COPY INTO 's3://your-bucket/path/' FROM my_database.my_schema.my_table FILE_FORMAT = (TYPE = PARQUET COMPRESSION = SNAPPY);
For large tables, use partitioning for export efficiency (e.g., partition by date column).

2. Set Up Cloud Storage Access in Databricks

Ensure Databricks has access to your storage location by configuring the necessary credentials and permissions.

3. Load Data into Databricks Delta Tables

Use Databricks Notebooks or workflows to create Delta tables and load data from Parquet files:

python

df = spark.read.format("parquet").load("s3://your-bucket/path/") df.write.format("delta").save("/mnt/delta/target_table")
For continuous/streaming loads, use Auto Loader or Databricks workflows for incremental or live updates.

4. Migrate and Create Views/SQL Logic

After data migration, convert your Snowflake views and SQL queries using Lakebridge’s Converter. Validate and translate SQL, and deploy scripts in Databricks as new views.

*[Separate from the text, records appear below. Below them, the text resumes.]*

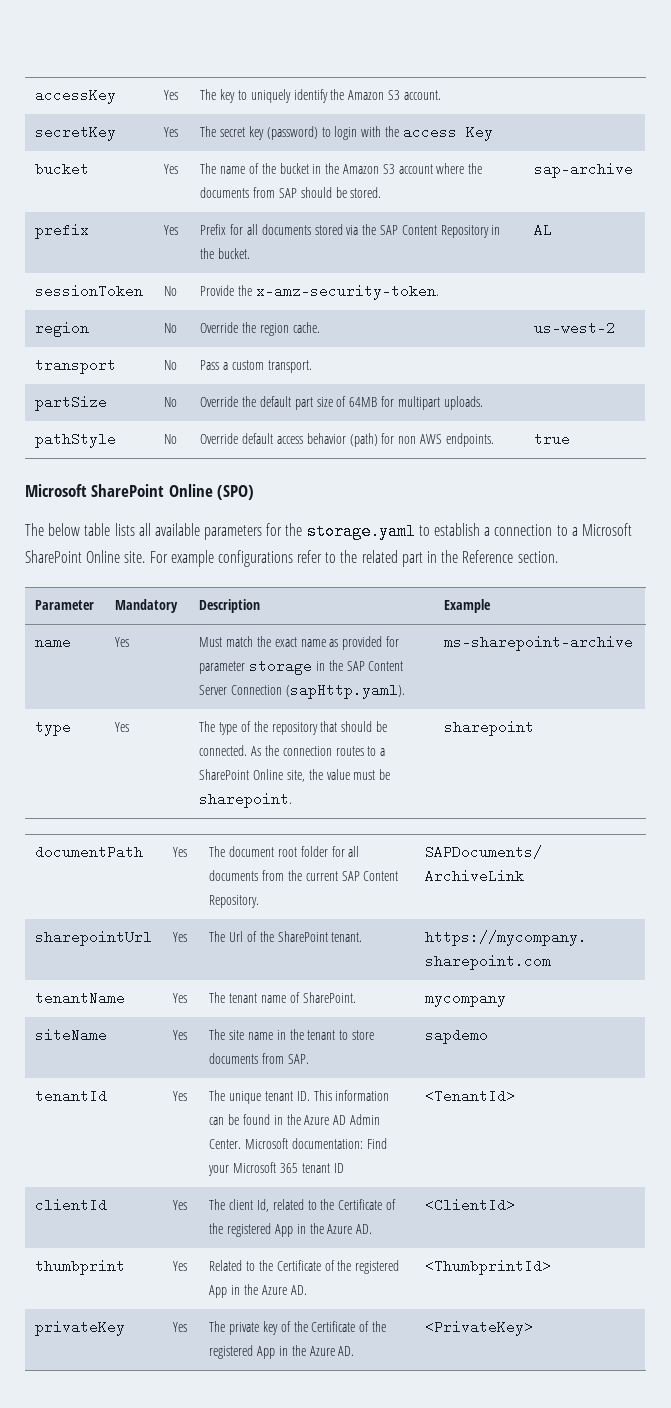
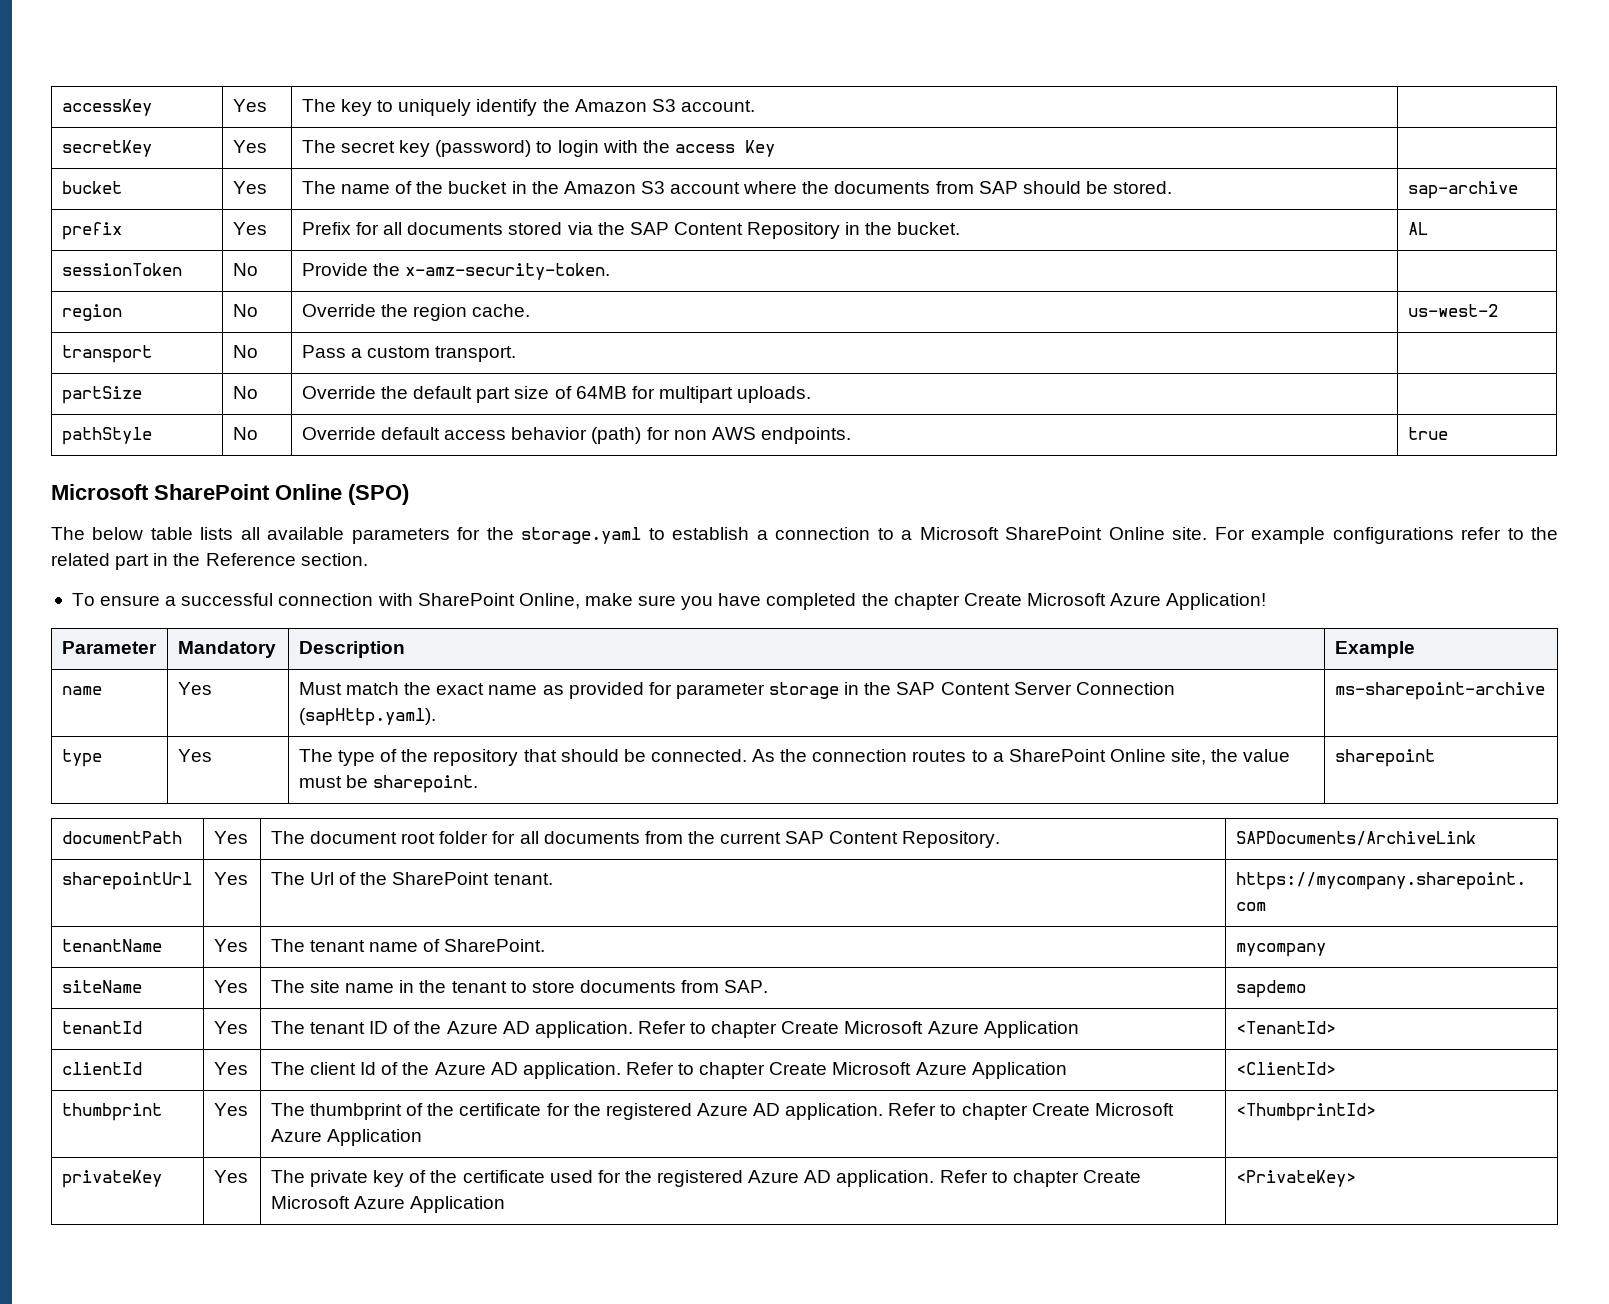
+ To ensure a successful connection with SharePoint Online, make sure you have completed the chapter Create Microsoft Azure Application!
- tenantId | Yes | The unique tenant ID. This information can be found in the Azure AD Admin Center. Microsoft documentation: Find your Microsoft 365 tenant ID | <TenantId>
+ tenantId | Yes | The tenant ID of the Azure AD application. Refer to chapter Create Microsoft Azure Application | <TenantId>
- clientId | Yes | The client Id, related to the Certificate of the registered App in the Azure AD. | <ClientId>
- thumbprint | Yes | Related to the Certificate of the registered App in the Azure AD. | <ThumbprintId>
+ clientId | Yes | The client Id of the Azure AD application. Refer to chapter Create Microsoft Azure Application | <ClientId>
+ thumbprint | Yes | The thumbprint of the certificate for the registered Azure AD application. Refer to chapter Create Microsoft Azure Application | <ThumbprintId>
- privateKey | Yes | The private key of the Certificate of the registered App in the Azure AD. | <PrivateKey>
+ privateKey | Yes | The private key of the certificate used for the registered Azure AD application. Refer to chapter Create Microsoft Azure Application | <PrivateKey>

5. Reconciliation Preparation

Once data and views are migrated, use Lakebridge’s reconciliation tools to compare row counts, aggregates, and schemas between Snowflake and Databricks to ensure fidelity.

Key Reminders

For metadata (schema, DDLs), leverage Lakebridge Analyzer and Converter.
For data movement, use Parquet via cloud storage as the most compatible path.
Automation: For many tables, script the process or employ Databricks batch jobs for efficiency.
After migration, update your BI or analytics tools to point to Databricks tables/views.

This approach enables a robust, auditable pipeline that supports reconciliation and validation for accurate migration outcomes, which is vital before advancing to the reconciliation phase.